### Exercise prompt
Print the lines that run from the line with "ordered by: KEISHA LOPEZ -> Sean O'Brien" to the line with "total: 16164.15 -> 12855.91", keeping both end lines, exactly as they appear in the entries below, and nothing else.

### Exercise material
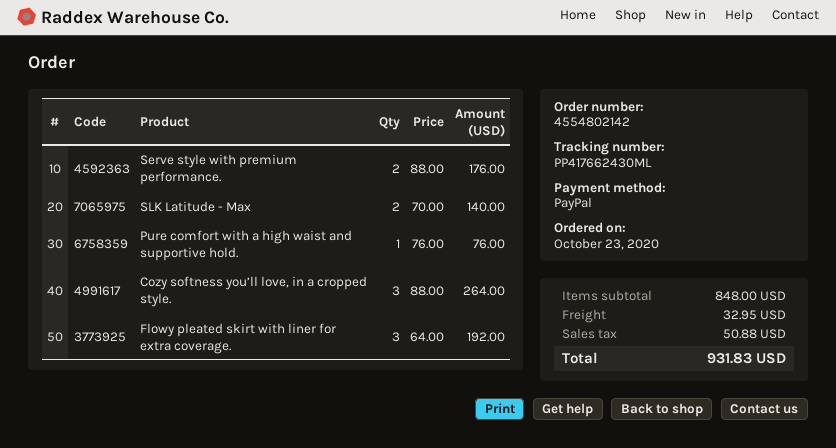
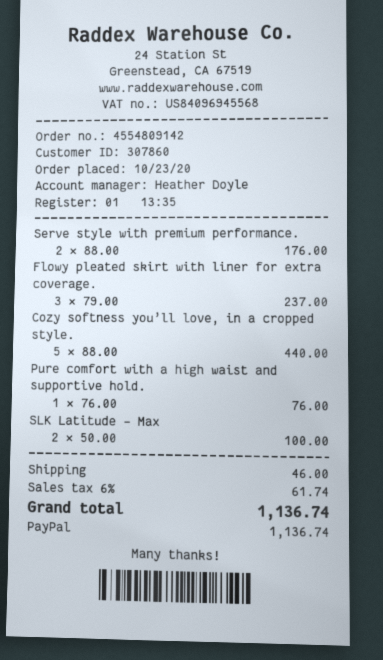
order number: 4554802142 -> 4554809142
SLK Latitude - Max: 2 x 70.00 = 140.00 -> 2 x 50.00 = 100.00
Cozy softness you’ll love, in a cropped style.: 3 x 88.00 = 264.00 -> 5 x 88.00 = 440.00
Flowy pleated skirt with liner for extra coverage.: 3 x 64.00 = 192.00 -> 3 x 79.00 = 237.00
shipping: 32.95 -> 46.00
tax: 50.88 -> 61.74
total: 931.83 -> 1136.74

--

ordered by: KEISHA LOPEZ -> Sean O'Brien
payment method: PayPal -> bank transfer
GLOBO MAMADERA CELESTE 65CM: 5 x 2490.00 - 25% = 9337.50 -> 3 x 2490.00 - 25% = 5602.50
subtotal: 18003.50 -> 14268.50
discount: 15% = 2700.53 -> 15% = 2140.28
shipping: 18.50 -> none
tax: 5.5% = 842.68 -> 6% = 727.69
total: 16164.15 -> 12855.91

### Solution to this problem
ordered by: KEISHA LOPEZ -> Sean O'Brien
payment method: PayPal -> bank transfer
GLOBO MAMADERA CELESTE 65CM: 5 x 2490.00 - 25% = 9337.50 -> 3 x 2490.00 - 25% = 5602.50
subtotal: 18003.50 -> 14268.50
discount: 15% = 2700.53 -> 15% = 2140.28
shipping: 18.50 -> none
tax: 5.5% = 842.68 -> 6% = 727.69
total: 16164.15 -> 12855.91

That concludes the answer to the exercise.